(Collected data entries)
___

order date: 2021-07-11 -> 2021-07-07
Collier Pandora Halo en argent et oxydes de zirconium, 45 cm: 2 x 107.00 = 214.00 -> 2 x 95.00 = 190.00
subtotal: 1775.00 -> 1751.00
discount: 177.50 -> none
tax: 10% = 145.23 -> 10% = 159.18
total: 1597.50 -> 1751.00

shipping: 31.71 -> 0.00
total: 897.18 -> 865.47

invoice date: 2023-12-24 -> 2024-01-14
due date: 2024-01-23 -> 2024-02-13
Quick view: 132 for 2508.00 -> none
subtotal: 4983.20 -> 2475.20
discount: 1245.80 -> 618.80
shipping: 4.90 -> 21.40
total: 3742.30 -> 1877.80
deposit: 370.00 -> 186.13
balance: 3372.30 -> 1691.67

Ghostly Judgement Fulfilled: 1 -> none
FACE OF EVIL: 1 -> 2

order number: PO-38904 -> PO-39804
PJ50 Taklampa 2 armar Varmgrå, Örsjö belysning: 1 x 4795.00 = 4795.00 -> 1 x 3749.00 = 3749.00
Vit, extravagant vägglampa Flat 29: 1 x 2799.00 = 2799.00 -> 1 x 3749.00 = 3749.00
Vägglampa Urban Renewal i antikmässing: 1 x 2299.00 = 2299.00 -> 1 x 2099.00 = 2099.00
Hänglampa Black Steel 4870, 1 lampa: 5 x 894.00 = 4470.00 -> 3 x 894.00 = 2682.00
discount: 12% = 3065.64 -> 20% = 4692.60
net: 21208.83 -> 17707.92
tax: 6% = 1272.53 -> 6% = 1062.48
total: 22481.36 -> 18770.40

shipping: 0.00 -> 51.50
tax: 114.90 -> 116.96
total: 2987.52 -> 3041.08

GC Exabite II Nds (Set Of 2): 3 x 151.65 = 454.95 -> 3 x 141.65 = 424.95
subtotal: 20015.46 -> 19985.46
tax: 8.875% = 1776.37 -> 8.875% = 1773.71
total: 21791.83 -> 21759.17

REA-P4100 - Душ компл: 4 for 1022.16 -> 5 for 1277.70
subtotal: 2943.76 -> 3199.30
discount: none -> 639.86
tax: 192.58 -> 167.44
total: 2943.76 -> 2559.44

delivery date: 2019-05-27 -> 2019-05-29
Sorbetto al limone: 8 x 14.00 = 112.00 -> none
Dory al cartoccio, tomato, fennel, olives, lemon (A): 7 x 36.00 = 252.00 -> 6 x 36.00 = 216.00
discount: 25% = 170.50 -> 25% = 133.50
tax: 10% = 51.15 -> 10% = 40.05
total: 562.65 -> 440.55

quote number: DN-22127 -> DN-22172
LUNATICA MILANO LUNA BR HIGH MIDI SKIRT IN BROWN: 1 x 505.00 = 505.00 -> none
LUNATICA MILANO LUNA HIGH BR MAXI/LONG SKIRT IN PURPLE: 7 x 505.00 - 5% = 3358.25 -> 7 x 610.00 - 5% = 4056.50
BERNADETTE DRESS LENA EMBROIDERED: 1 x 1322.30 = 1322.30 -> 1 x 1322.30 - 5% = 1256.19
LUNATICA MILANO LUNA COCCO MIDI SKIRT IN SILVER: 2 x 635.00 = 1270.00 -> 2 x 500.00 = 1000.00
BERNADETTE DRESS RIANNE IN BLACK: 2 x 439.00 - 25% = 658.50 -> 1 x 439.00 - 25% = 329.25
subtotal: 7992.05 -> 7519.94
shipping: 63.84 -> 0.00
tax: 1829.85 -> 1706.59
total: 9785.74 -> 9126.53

___

ACTIVITY: Reproduce the lines of the entries above from the one with "total: 22481.36 -> 18770.40" to the one with "LUNATICA MILANO LUNA BR", both included, exactly and without any other line.

RESPONSE TO THIS EXERCISE:
total: 22481.36 -> 18770.40

shipping: 0.00 -> 51.50
tax: 114.90 -> 116.96
total: 2987.52 -> 3041.08

GC Exabite II Nds (Set Of 2): 3 x 151.65 = 454.95 -> 3 x 141.65 = 424.95
subtotal: 20015.46 -> 19985.46
tax: 8.875% = 1776.37 -> 8.875% = 1773.71
total: 21791.83 -> 21759.17

REA-P4100 - Душ компл: 4 for 1022.16 -> 5 for 1277.70
subtotal: 2943.76 -> 3199.30
discount: none -> 639.86
tax: 192.58 -> 167.44
total: 2943.76 -> 2559.44

delivery date: 2019-05-27 -> 2019-05-29
Sorbetto al limone: 8 x 14.00 = 112.00 -> none
Dory al cartoccio, tomato, fennel, olives, lemon (A): 7 x 36.00 = 252.00 -> 6 x 36.00 = 216.00
discount: 25% = 170.50 -> 25% = 133.50
tax: 10% = 51.15 -> 10% = 40.05
total: 562.65 -> 440.55

quote number: DN-22127 -> DN-22172
LUNATICA MILANO LUNA BR HIGH MIDI SKIRT IN BROWN: 1 x 505.00 = 505.00 -> none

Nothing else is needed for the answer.